User interface change data
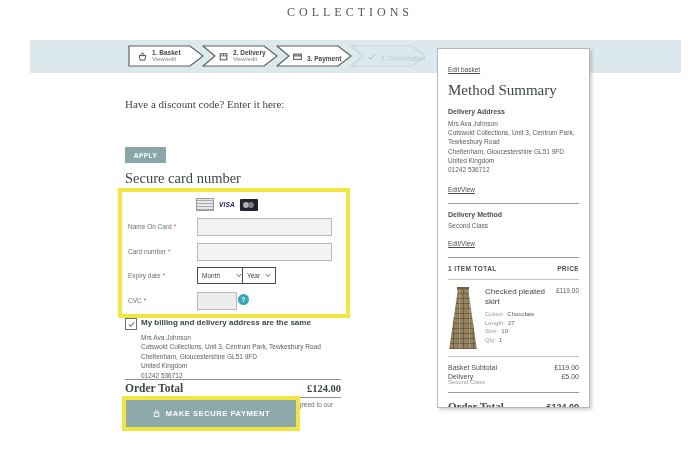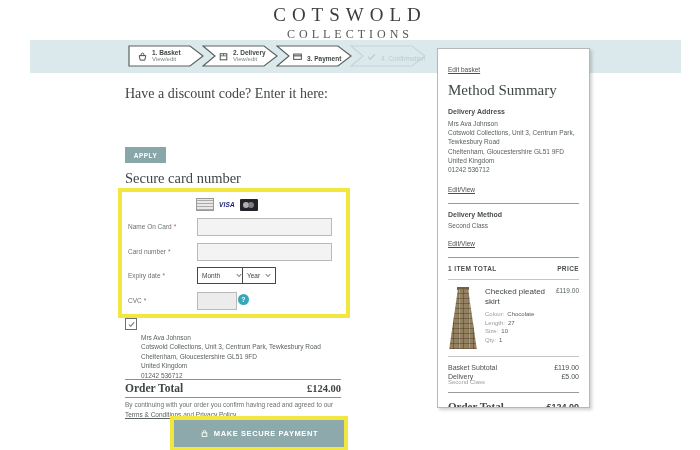"COTSWOLD" div.brand-name { html: <div>COTSWOLD</div> -> none }
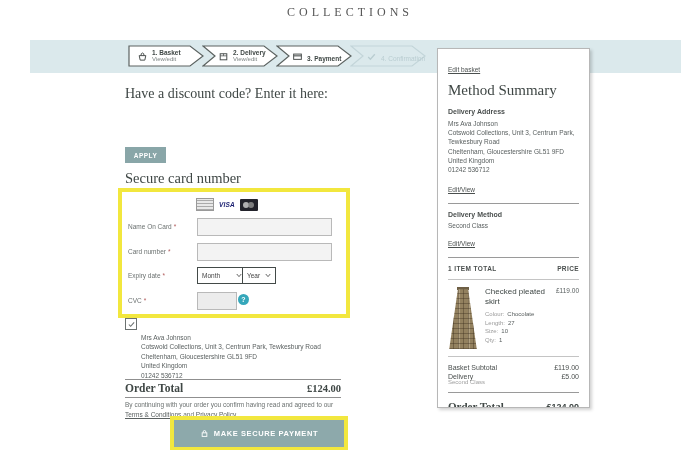"Have a discount code? Enter" .discount-head { font-size: 14px -> 11px; top: 86px -> 98px }
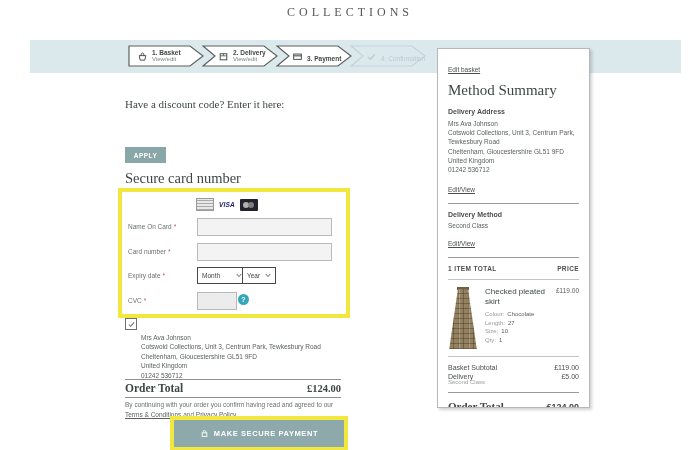"My billing and delivery address" div.abs { html: none -> <div>My billing and delivery address are the same</div> }
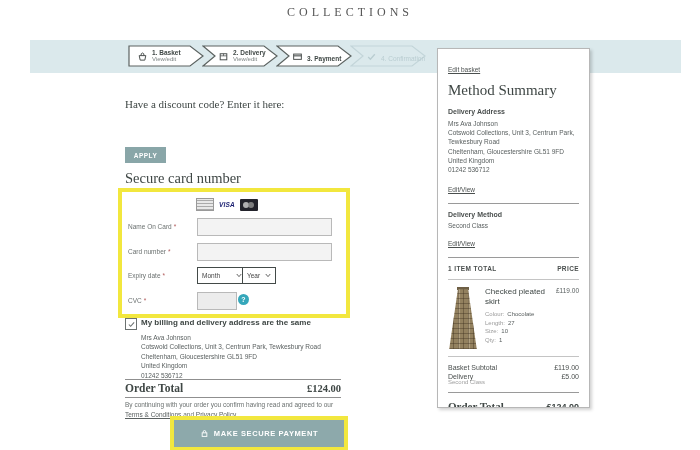"MAKE SECURE PAYMENT" .pay-wrap { margin-left: 48px -> none; top: 416px -> 396px }
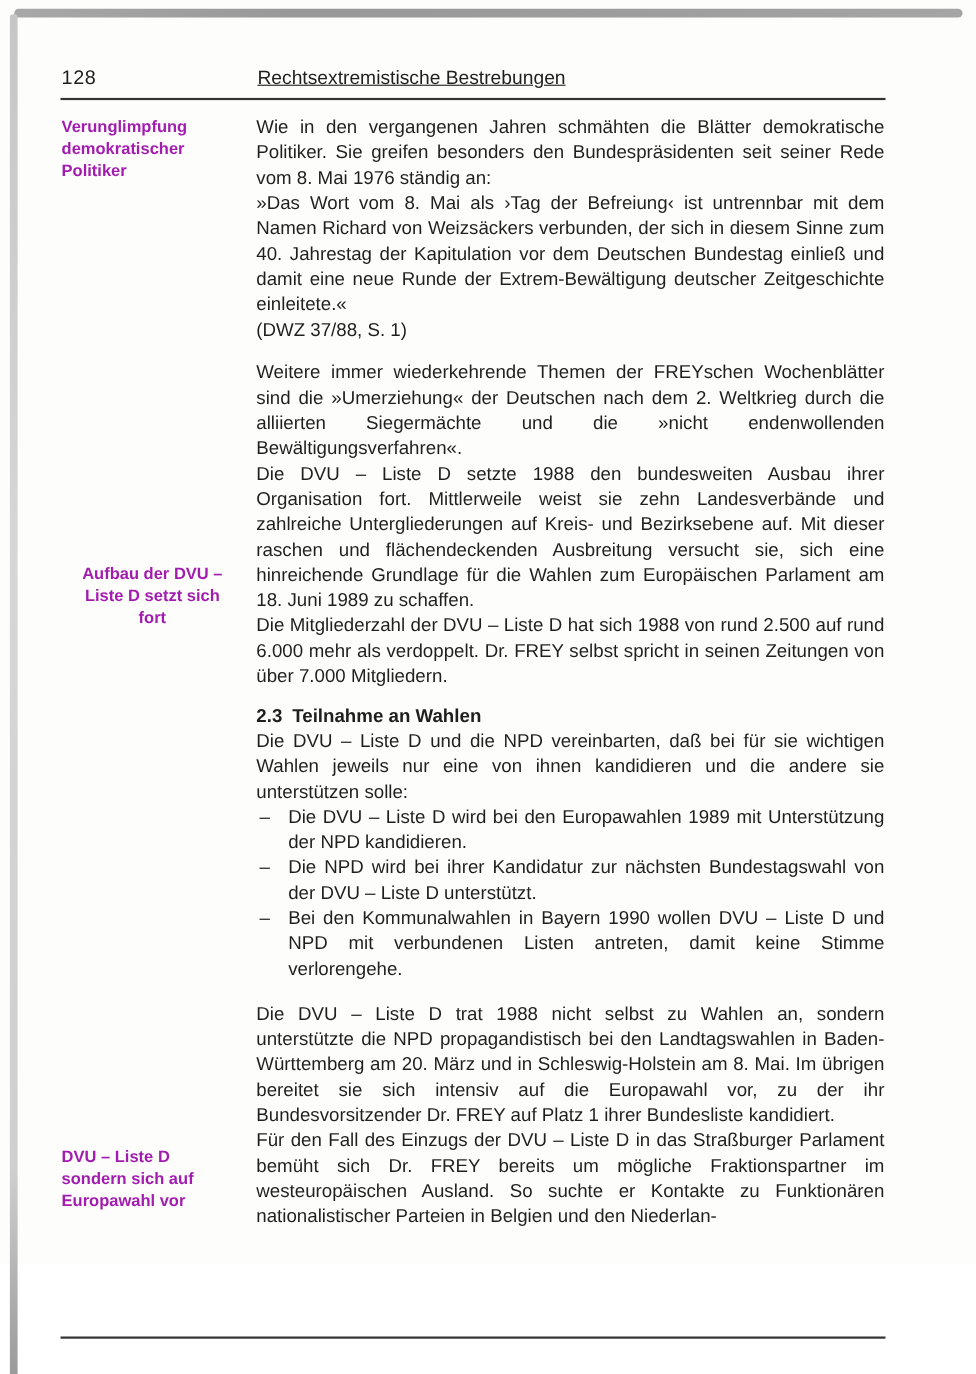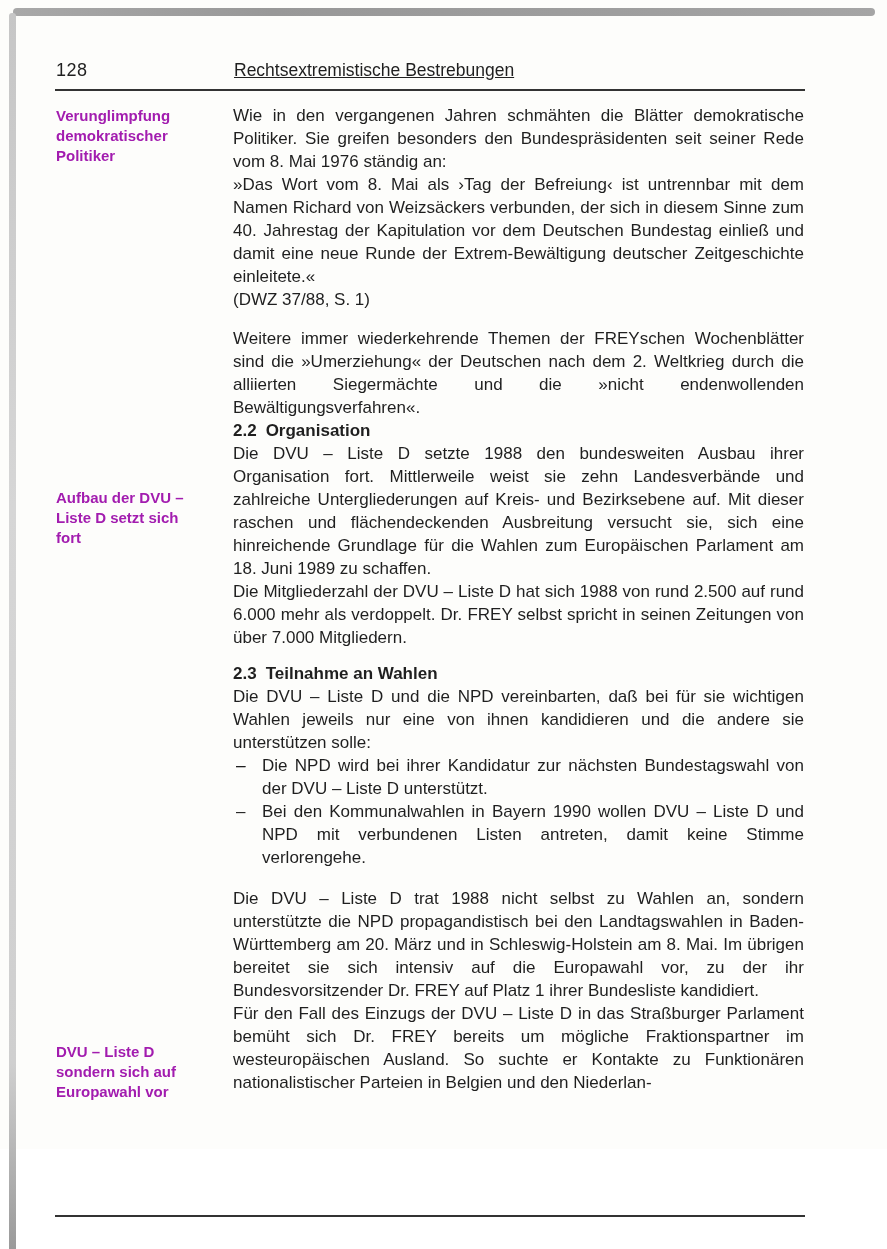"2.2 Organisation" p.section-heading { html: <p> <span>2.2</span><span>Organisation</span> </p> -> none }
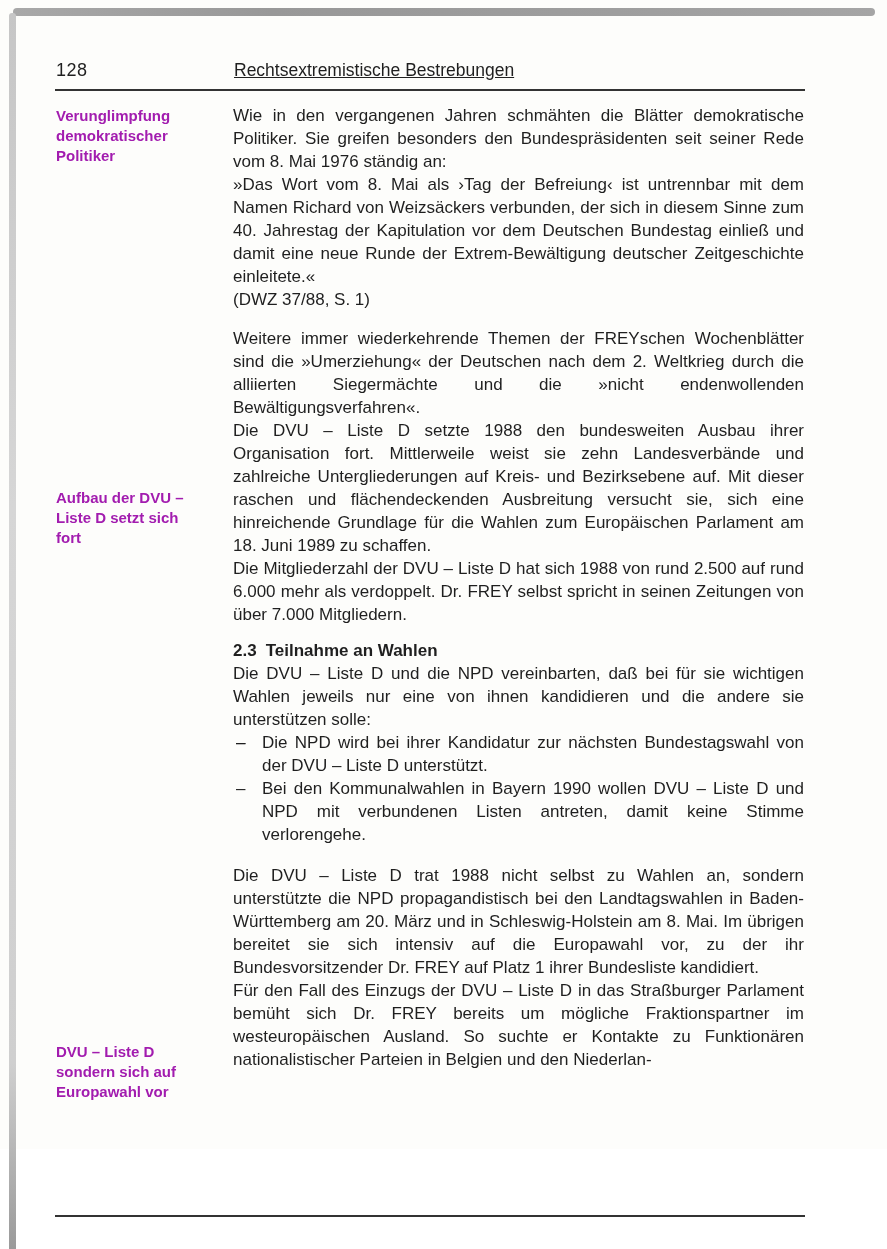"Aufbau der DVU –" .mn-2 { text-align: none -> center; top: 488px -> 512px }
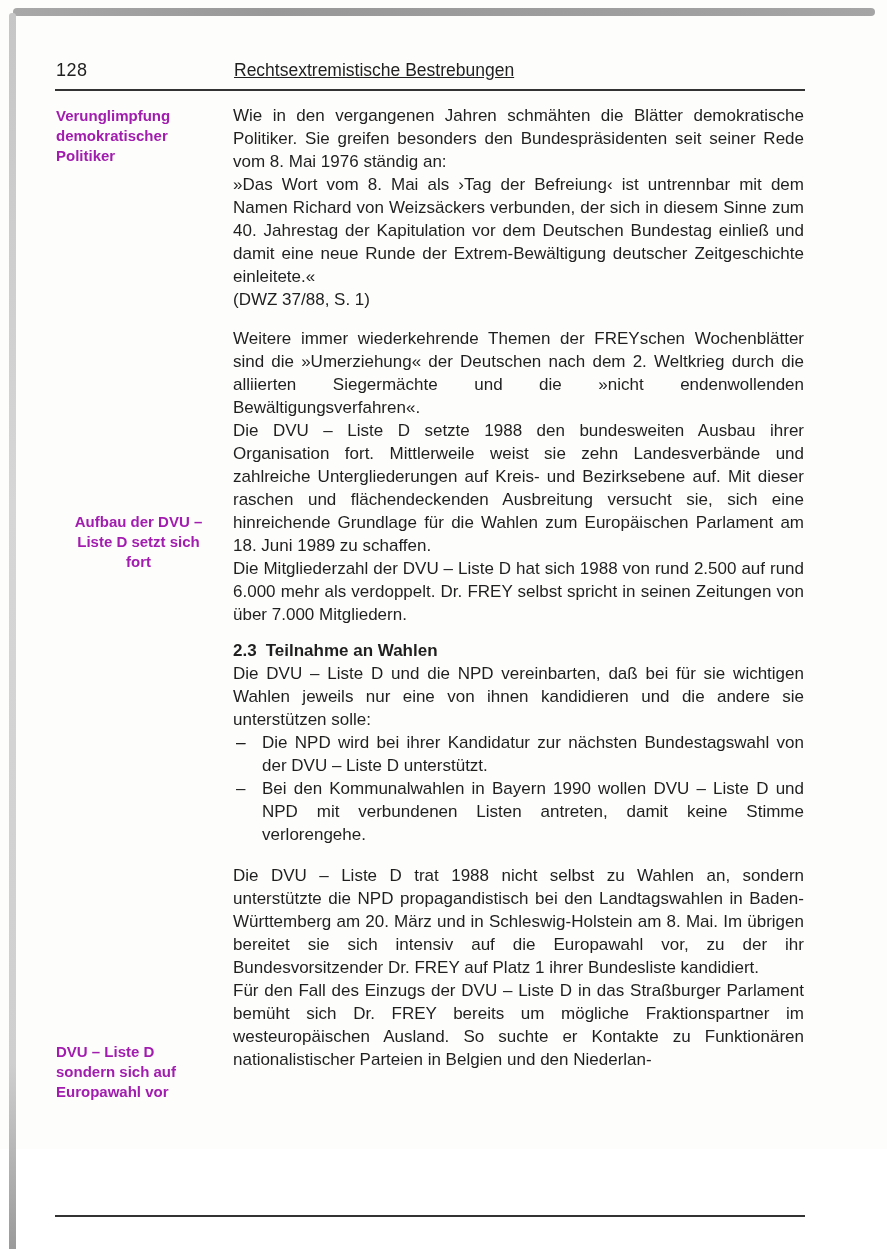"Die DVU – Liste D wird" span { html: none -> <span>Die DVU – Liste D wird bei den Europawahlen 1989 mit Unter­stützung der NPD kandidieren.</span> }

Your assignment
Retype exactly, and only, the lines from the one containing "margin-left: 48px ->" through the end of the records above. Pictures stay out of the copy.

Response to the task
"MAKE SECURE PAYMENT" .pay-wrap { margin-left: 48px -> none; top: 416px -> 396px }
"2.2 Organisation" p.section-heading { html: <p> <span>2.2</span><span>Organisation</span> </p> -> none }
"Aufbau der DVU –" .mn-2 { text-align: none -> center; top: 488px -> 512px }
"Die DVU – Liste D wird" span { html: none -> <span>Die DVU – Liste D wird bei den Europawahlen 1989 mit Unter­stützung der NPD kandidieren.</span> }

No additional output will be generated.